• [Exercise instructions]: Give back every line of the data, transcribed exactly.

********************

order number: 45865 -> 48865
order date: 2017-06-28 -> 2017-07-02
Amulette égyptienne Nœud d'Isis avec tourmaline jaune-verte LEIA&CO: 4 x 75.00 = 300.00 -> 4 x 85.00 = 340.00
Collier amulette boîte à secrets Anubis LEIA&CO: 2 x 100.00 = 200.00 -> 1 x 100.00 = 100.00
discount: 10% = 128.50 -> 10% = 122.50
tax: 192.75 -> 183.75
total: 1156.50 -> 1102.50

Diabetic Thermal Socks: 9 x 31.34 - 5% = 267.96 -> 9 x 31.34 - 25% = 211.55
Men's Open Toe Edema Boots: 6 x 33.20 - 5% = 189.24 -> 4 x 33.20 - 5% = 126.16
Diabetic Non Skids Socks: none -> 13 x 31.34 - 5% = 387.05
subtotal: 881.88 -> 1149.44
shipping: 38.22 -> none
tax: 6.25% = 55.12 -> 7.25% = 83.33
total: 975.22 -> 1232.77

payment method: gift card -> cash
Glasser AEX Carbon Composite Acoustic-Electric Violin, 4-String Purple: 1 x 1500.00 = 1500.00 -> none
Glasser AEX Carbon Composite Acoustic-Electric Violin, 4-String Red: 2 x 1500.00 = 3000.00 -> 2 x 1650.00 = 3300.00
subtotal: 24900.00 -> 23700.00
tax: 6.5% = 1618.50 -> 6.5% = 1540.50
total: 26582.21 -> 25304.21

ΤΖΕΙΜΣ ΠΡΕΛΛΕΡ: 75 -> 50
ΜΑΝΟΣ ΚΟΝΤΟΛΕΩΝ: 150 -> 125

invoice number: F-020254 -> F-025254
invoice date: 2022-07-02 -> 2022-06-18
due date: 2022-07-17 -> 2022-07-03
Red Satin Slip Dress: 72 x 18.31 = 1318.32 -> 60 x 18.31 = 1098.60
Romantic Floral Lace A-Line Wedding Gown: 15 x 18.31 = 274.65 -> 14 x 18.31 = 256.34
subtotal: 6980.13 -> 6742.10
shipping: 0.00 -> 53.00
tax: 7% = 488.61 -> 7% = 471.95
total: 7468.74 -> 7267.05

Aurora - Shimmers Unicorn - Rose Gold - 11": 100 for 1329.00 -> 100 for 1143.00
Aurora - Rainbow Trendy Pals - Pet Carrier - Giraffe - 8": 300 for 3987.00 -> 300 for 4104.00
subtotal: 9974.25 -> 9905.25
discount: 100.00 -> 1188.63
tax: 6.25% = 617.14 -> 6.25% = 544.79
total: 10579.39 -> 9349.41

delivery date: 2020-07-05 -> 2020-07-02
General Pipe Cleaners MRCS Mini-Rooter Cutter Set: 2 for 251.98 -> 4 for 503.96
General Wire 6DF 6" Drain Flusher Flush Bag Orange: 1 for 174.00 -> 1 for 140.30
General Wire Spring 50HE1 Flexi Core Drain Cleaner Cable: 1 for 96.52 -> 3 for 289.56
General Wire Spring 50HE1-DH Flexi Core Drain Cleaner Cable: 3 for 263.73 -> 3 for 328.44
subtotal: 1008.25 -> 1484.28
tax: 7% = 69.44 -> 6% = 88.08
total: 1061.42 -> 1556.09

********************

• [Result]:
order number: 45865 -> 48865
order date: 2017-06-28 -> 2017-07-02
Amulette égyptienne Nœud d'Isis avec tourmaline jaune-verte LEIA&CO: 4 x 75.00 = 300.00 -> 4 x 85.00 = 340.00
Collier amulette boîte à secrets Anubis LEIA&CO: 2 x 100.00 = 200.00 -> 1 x 100.00 = 100.00
discount: 10% = 128.50 -> 10% = 122.50
tax: 192.75 -> 183.75
total: 1156.50 -> 1102.50

Diabetic Thermal Socks: 9 x 31.34 - 5% = 267.96 -> 9 x 31.34 - 25% = 211.55
Men's Open Toe Edema Boots: 6 x 33.20 - 5% = 189.24 -> 4 x 33.20 - 5% = 126.16
Diabetic Non Skids Socks: none -> 13 x 31.34 - 5% = 387.05
subtotal: 881.88 -> 1149.44
shipping: 38.22 -> none
tax: 6.25% = 55.12 -> 7.25% = 83.33
total: 975.22 -> 1232.77

payment method: gift card -> cash
Glasser AEX Carbon Composite Acoustic-Electric Violin, 4-String Purple: 1 x 1500.00 = 1500.00 -> none
Glasser AEX Carbon Composite Acoustic-Electric Violin, 4-String Red: 2 x 1500.00 = 3000.00 -> 2 x 1650.00 = 3300.00
subtotal: 24900.00 -> 23700.00
tax: 6.5% = 1618.50 -> 6.5% = 1540.50
total: 26582.21 -> 25304.21

ΤΖΕΙΜΣ ΠΡΕΛΛΕΡ: 75 -> 50
ΜΑΝΟΣ ΚΟΝΤΟΛΕΩΝ: 150 -> 125

invoice number: F-020254 -> F-025254
invoice date: 2022-07-02 -> 2022-06-18
due date: 2022-07-17 -> 2022-07-03
Red Satin Slip Dress: 72 x 18.31 = 1318.32 -> 60 x 18.31 = 1098.60
Romantic Floral Lace A-Line Wedding Gown: 15 x 18.31 = 274.65 -> 14 x 18.31 = 256.34
subtotal: 6980.13 -> 6742.10
shipping: 0.00 -> 53.00
tax: 7% = 488.61 -> 7% = 471.95
total: 7468.74 -> 7267.05

Aurora - Shimmers Unicorn - Rose Gold - 11": 100 for 1329.00 -> 100 for 1143.00
Aurora - Rainbow Trendy Pals - Pet Carrier - Giraffe - 8": 300 for 3987.00 -> 300 for 4104.00
subtotal: 9974.25 -> 9905.25
discount: 100.00 -> 1188.63
tax: 6.25% = 617.14 -> 6.25% = 544.79
total: 10579.39 -> 9349.41

delivery date: 2020-07-05 -> 2020-07-02
General Pipe Cleaners MRCS Mini-Rooter Cutter Set: 2 for 251.98 -> 4 for 503.96
General Wire 6DF 6" Drain Flusher Flush Bag Orange: 1 for 174.00 -> 1 for 140.30
General Wire Spring 50HE1 Flexi Core Drain Cleaner Cable: 1 for 96.52 -> 3 for 289.56
General Wire Spring 50HE1-DH Flexi Core Drain Cleaner Cable: 3 for 263.73 -> 3 for 328.44
subtotal: 1008.25 -> 1484.28
tax: 7% = 69.44 -> 6% = 88.08
total: 1061.42 -> 1556.09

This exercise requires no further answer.